Arrive Marcia, chargée de divertir son redoutable époux : Que veut faire mon maitre ? dit-elle ; veut-il faire préparer le cirque et revêtir l'habit de la faction verte pour remporter de nouvelles victoires ? ou bien l'Hercule romain demande-t-il sa peau de lion et sa massue ? Marcia lui avait donné ces fantaisies herculéennes ; puisqu'il fallait un rôle de comédie, elle eût voulu lui inspirer le goût d'une comédie un peu virile. Mon maître sait que je suis amazone et que j'aime les combats. Veut-il que je prenne le casque et la cuirasse pour aller combattre sur les bords du fleuve Thermodon ? ou bien veut-il être amazone lui-même et combattre en habit de femme avec le courage d'un héros ?Oui, dit Commode, je combattrai, ôtez-moi ma chaussure, donnez-moi une tunique de matrone, tissue de pourpre et d'or, préparez mon arène domestique, appelez mes gladiateurs pour se faire tuer par le premier gladiateur du monde. Qui tuerai-je ? hommes ? bêtes ? éléphants ? rhinocéros ? J'ai bien dans une seule chasse tué deux éléphants, cinq hippopotames, des rhinocéros, des centaines de bêtes, toutes du premier coup, et j'ai envoyé un javelot percer la corne d'une gazelle. — Mais non, je veux épargner le sang aujourd'hui, je tuerai seulement quelques culs-de-jatte et quelques boiteux. — Je suis Hercule, apportez-moi ma peau de lion et ma massue. Ces pauvres diables seront les Titans, mettez autour de leurs jambes des serpents de toile et de carton. — Je suis Apollon, je les percerai de mes flèches.

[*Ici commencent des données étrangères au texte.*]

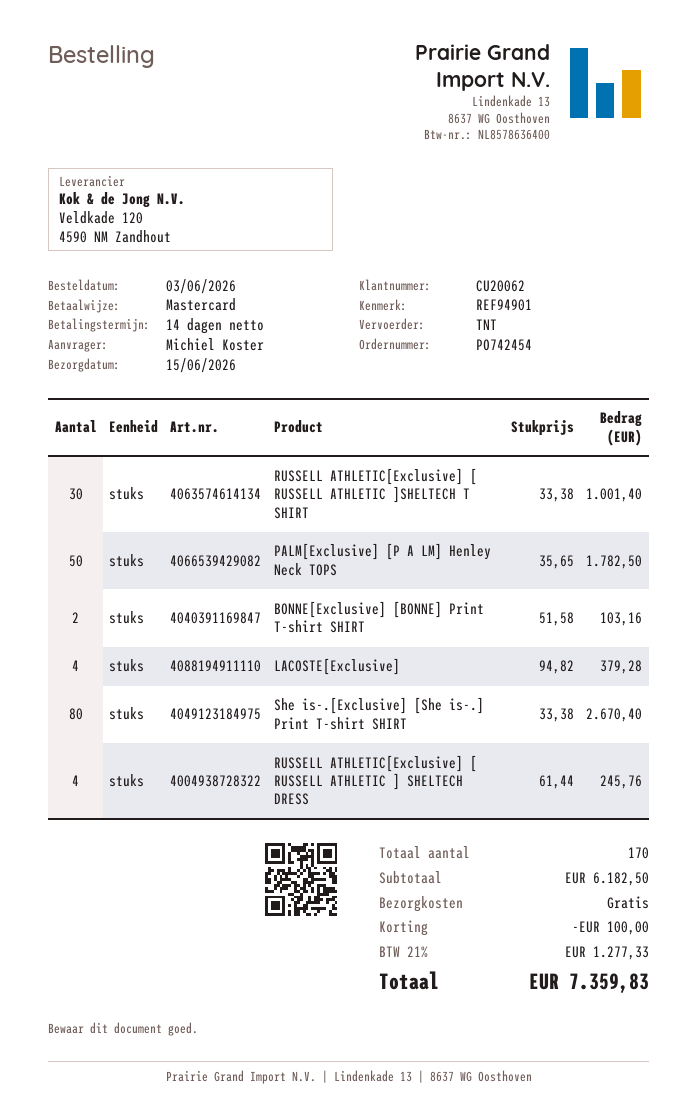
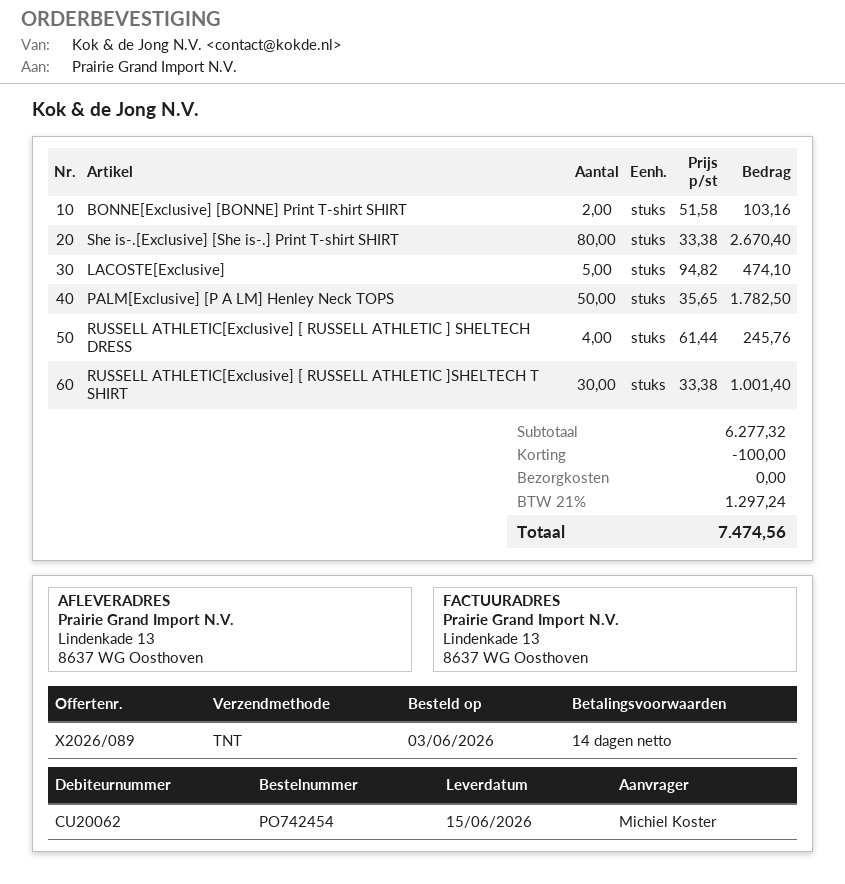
LACOSTE[Exclusive]: 4 x 94.82 = 379.28 -> 5 x 94.82 = 474.10
subtotal: 6182.50 -> 6277.32
tax: 21% = 1277.33 -> 21% = 1297.24
total: 7359.83 -> 7474.56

Marcia cherche peut-être à lui suggérer quelque occupation moins sanguinaire ; elle lui parle du petit nombre de plaisanteries relativement innocentes qui ont signalé ses plus débonnaires journées. Elle lui rappelle comment une fois il s'est fait apporter sur un plat d'argent deux bossus entourés de moutarde, et dans sa clémence inouïe a bien voulu non-seulement ne pas les manger, mais les enrichir et les faire préfets ; comment une autre fois dans les mets les plus délicats, il a mêlé les immondices de ses écuries et a fait semblant d'y goûter, pour que ses convives y fussent pris : trop heureux le monde lorsque Commode n'avait que ses dégoûtantes facéties ! Mais lui se souvient de plaisanteries qui lui sourient davantage : il a fait la barbe à celui-ci et lui a coupé le nez ; il a fait le chirurgien et coupé l'artère de celui-là ; sous prétexte de tondre les cheveux, il a abattu l'oreille de cet autre ; il a fait éventrer cet homme pour voir ce que pouvait contenir son immense abdomen. Il se souvient combien il a fait à plaisir de borgnes et de boiteux ! combien de gens il a fait tuer comme trop beaux ! combien pour les avoir rencontrés vêtus à la façon des barbares ! Car il a dans sa vie privée et dans l'intimité de son appartement ses petites cruautés personnelles tout à fait indépendantes de la politique.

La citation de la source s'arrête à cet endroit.